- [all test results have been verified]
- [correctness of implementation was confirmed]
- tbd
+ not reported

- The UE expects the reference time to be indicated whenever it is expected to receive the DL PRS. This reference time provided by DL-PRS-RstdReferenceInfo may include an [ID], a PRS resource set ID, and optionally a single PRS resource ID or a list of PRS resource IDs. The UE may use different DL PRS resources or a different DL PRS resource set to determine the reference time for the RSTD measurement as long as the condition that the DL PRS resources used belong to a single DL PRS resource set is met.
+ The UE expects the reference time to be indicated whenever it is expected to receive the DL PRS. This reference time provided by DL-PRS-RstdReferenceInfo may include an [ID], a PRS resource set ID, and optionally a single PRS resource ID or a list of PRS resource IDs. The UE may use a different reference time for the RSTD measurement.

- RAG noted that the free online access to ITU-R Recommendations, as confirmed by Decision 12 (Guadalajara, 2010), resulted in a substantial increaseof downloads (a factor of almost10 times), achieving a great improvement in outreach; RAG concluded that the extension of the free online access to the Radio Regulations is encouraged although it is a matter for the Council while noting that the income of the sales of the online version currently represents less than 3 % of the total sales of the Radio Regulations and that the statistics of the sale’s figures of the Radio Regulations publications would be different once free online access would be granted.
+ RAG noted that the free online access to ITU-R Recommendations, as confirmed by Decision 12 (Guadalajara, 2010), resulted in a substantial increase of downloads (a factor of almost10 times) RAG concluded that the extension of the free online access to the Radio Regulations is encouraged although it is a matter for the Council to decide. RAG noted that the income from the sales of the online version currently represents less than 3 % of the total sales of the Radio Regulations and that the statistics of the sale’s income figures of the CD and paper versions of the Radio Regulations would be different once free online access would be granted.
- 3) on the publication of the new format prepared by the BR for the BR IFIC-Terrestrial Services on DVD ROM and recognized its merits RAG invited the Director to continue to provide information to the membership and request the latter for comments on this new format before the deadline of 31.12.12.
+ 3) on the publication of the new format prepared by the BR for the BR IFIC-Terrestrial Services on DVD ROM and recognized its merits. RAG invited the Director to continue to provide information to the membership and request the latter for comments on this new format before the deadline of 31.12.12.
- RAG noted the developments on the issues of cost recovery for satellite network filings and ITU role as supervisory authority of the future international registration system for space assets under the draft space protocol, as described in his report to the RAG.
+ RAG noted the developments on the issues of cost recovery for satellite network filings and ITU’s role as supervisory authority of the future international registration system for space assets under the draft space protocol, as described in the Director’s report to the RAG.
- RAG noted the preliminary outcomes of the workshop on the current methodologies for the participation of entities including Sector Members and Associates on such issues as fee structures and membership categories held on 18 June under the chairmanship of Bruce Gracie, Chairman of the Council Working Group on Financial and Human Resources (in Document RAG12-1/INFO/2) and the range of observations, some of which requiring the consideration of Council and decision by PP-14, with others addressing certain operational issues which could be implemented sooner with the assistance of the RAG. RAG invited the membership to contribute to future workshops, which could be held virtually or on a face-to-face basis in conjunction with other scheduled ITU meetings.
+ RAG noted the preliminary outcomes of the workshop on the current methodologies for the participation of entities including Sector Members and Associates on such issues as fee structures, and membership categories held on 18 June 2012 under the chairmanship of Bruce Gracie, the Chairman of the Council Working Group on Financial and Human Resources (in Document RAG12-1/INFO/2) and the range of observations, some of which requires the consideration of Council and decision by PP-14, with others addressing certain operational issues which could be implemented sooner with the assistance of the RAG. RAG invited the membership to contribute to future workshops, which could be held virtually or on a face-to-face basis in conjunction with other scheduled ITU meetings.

^^^^^^^^^^^^^^^^

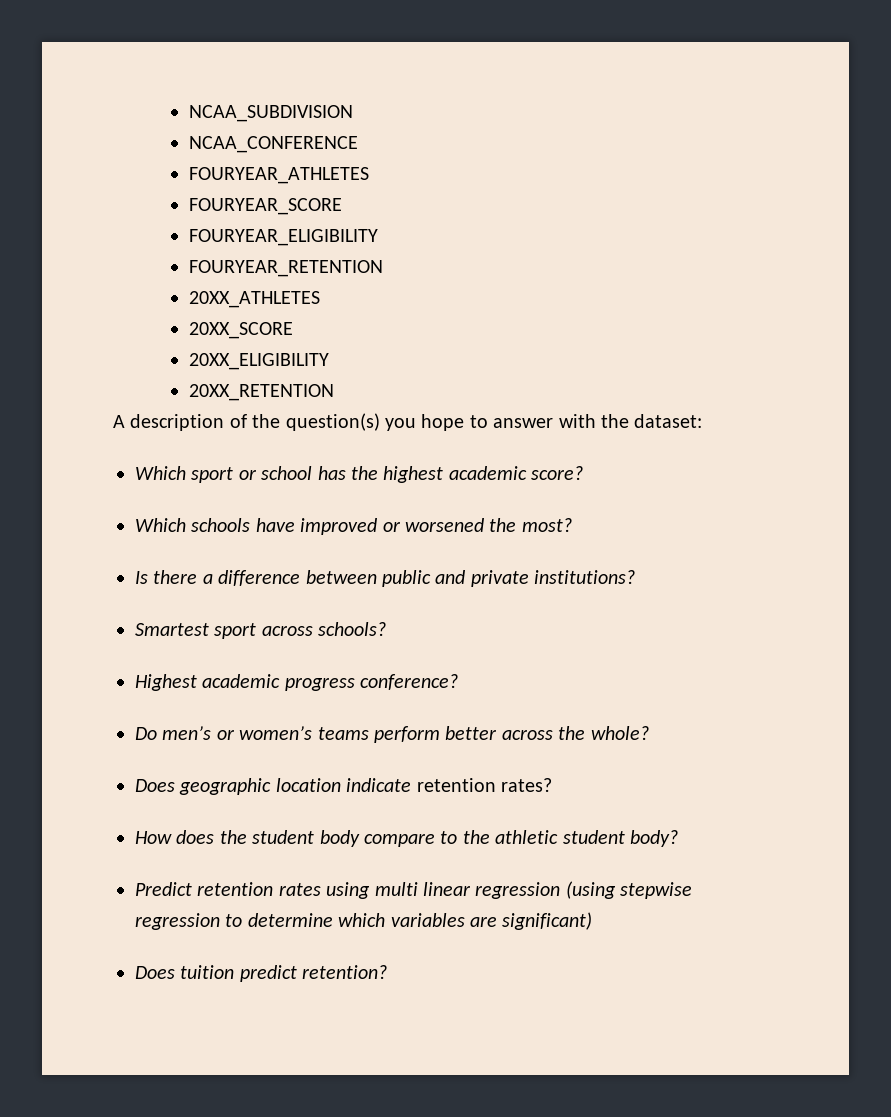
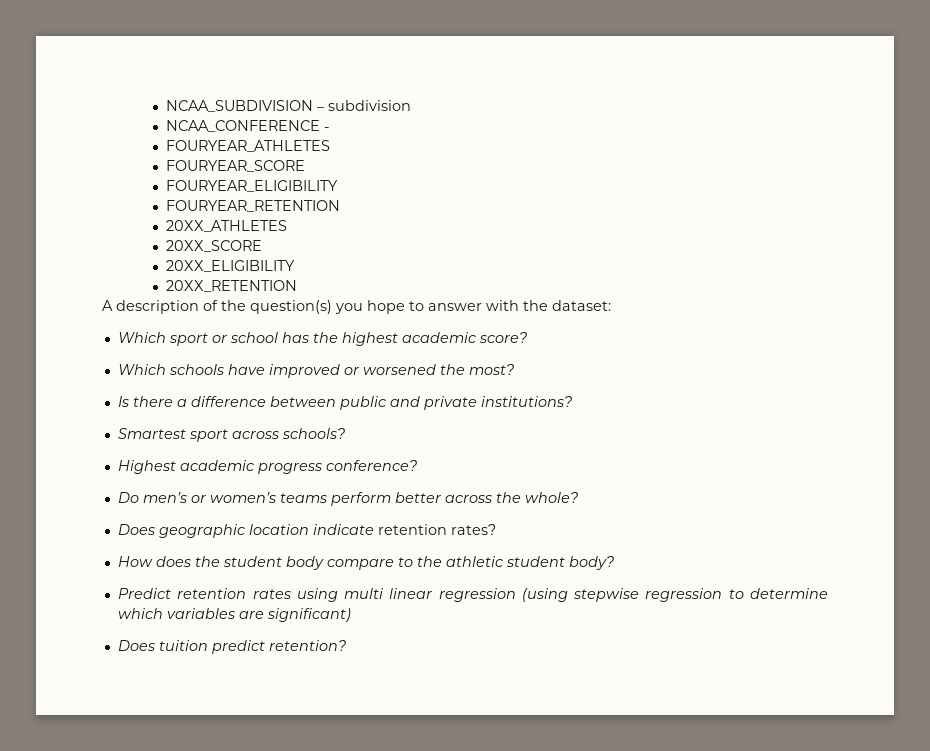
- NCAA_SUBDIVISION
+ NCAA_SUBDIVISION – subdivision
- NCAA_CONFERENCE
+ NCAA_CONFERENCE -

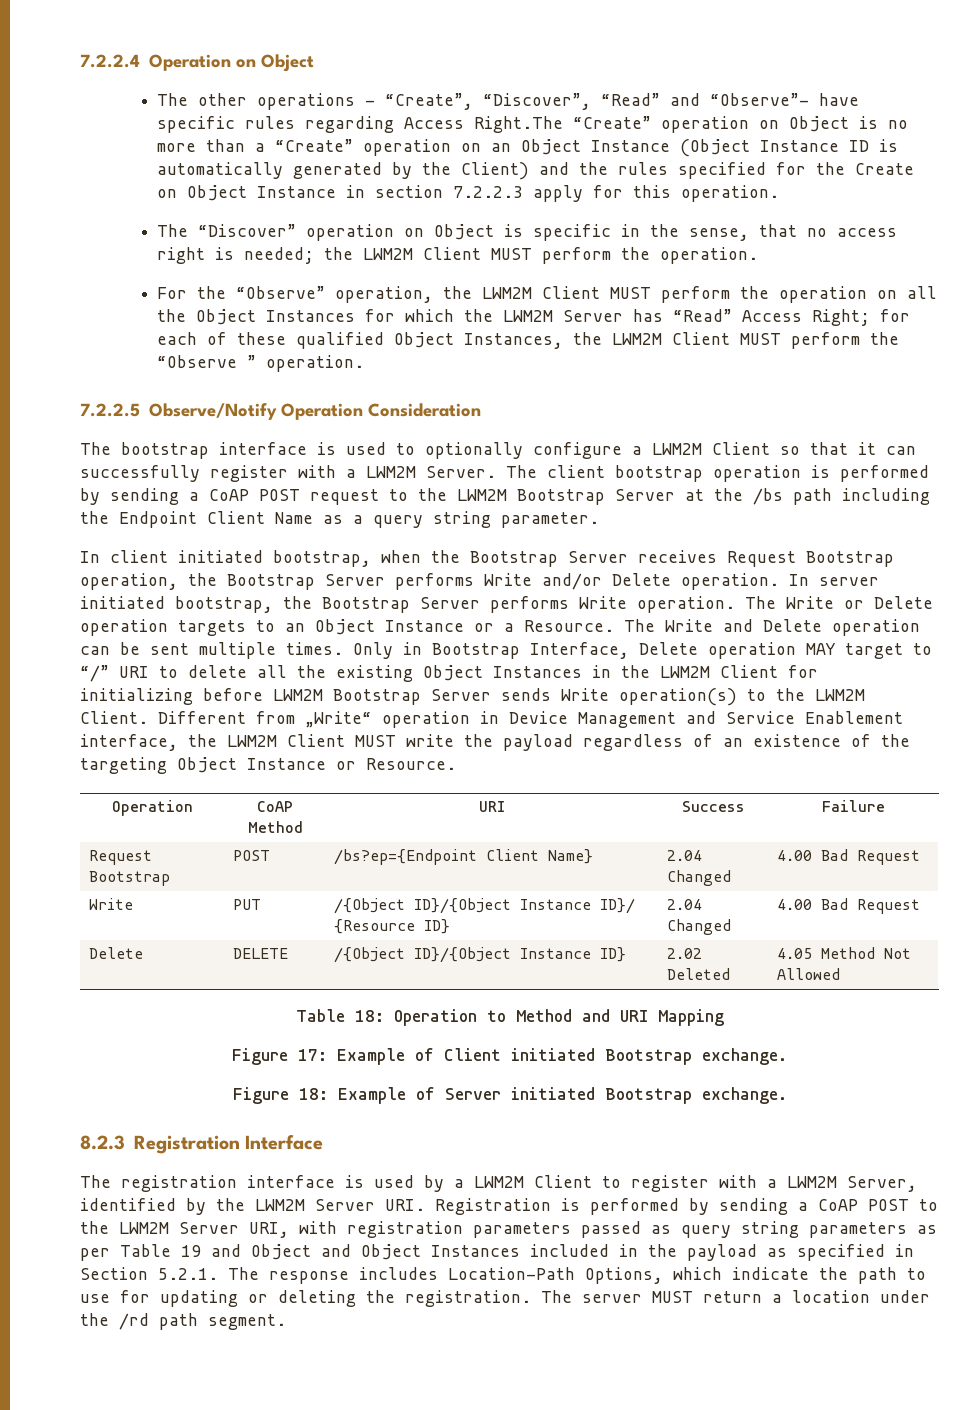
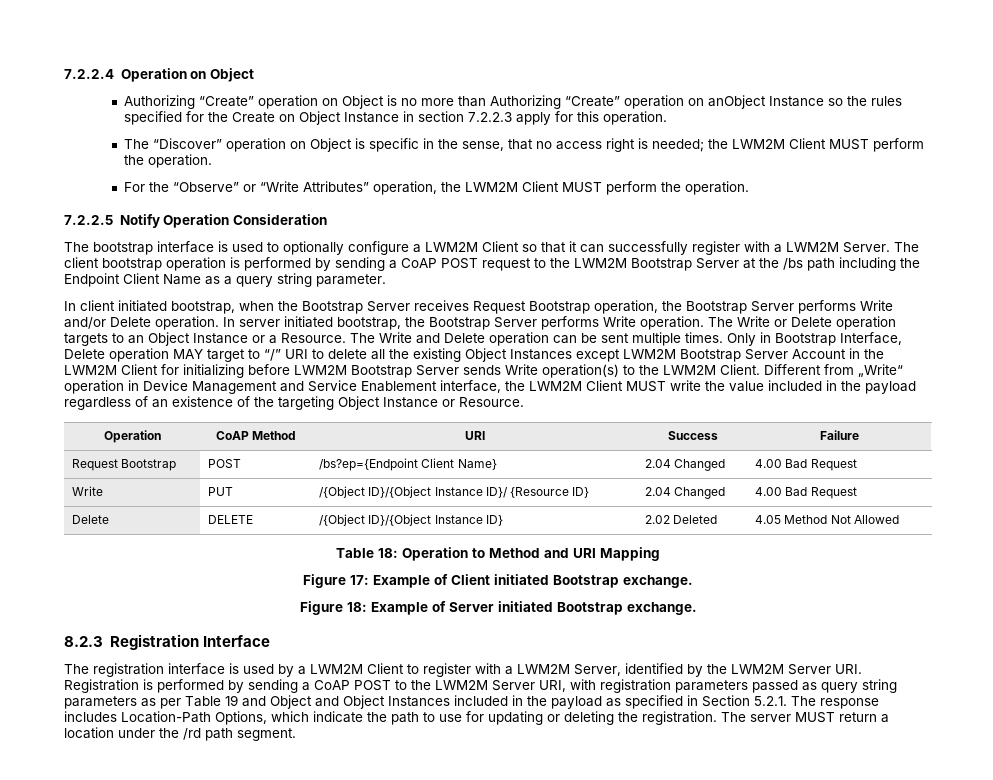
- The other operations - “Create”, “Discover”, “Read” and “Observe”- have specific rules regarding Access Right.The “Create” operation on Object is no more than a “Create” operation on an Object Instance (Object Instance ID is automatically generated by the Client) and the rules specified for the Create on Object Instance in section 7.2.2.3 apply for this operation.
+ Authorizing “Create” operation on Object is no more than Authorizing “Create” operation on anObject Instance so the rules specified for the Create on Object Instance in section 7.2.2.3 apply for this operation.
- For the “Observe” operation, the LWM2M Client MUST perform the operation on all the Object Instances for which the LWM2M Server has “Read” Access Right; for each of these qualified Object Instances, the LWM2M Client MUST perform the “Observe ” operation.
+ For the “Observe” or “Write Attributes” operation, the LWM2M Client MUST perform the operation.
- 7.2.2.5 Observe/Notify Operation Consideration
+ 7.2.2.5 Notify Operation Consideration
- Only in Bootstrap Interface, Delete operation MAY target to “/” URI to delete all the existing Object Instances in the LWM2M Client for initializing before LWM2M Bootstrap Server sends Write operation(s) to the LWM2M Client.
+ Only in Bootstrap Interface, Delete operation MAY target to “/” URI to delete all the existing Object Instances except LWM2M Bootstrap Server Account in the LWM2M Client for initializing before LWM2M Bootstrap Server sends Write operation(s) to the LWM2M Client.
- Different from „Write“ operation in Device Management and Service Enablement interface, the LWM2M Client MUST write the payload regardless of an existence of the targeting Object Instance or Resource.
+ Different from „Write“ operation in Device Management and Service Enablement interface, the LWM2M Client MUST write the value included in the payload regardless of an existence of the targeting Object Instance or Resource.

^^^^^^^^^^^^^^^^

What the exercise asks. Scan the records above for the lines holding "perform the operation." and "- Only in Bootstrap". Transcribe those two and every line between them word for word, and no others.

Your response.
+ For the “Observe” or “Write Attributes” operation, the LWM2M Client MUST perform the operation.
- 7.2.2.5 Observe/Notify Operation Consideration
+ 7.2.2.5 Notify Operation Consideration
- Only in Bootstrap Interface, Delete operation MAY target to “/” URI to delete all the existing Object Instances in the LWM2M Client for initializing before LWM2M Bootstrap Server sends Write operation(s) to the LWM2M Client.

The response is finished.